TASK PROMPT:
Transcribe, with complete accuracy, all of the entries below except for the pictures.

(Beginning of MATERIALS PROVIDED)

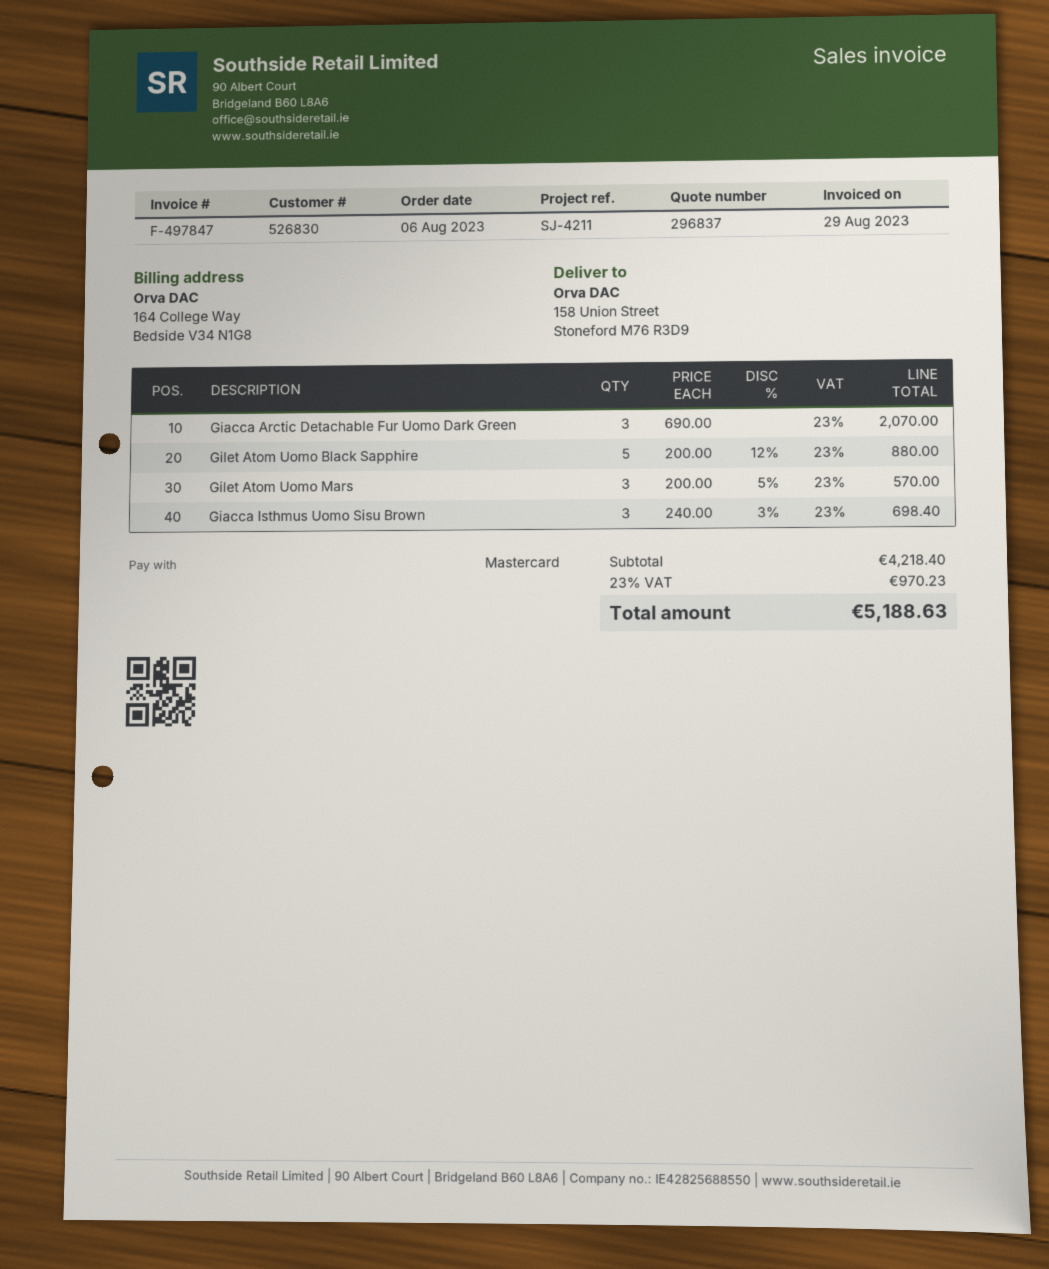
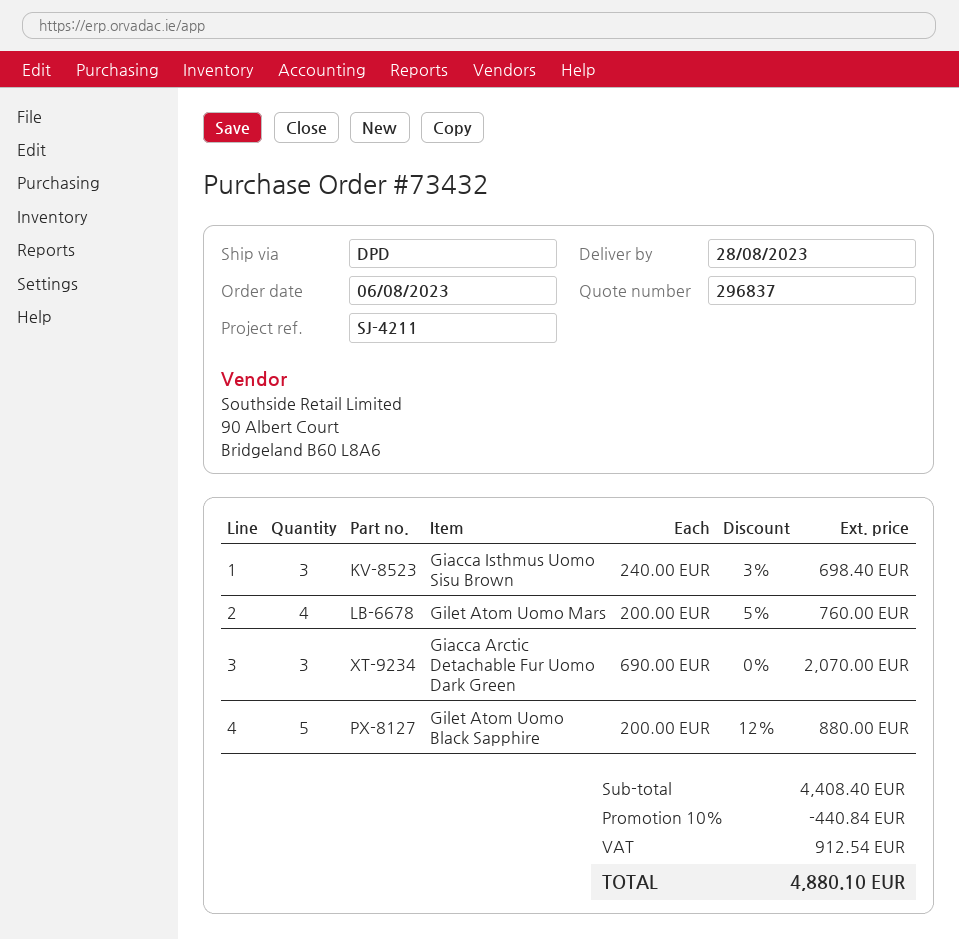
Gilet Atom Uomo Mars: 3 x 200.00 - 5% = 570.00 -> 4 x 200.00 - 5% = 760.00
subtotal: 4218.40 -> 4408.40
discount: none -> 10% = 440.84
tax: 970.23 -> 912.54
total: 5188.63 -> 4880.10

(End of MATERIALS PROVIDED)

ANSWER SPACE:
Gilet Atom Uomo Mars: 3 x 200.00 - 5% = 570.00 -> 4 x 200.00 - 5% = 760.00
subtotal: 4218.40 -> 4408.40
discount: none -> 10% = 440.84
tax: 970.23 -> 912.54
total: 5188.63 -> 4880.10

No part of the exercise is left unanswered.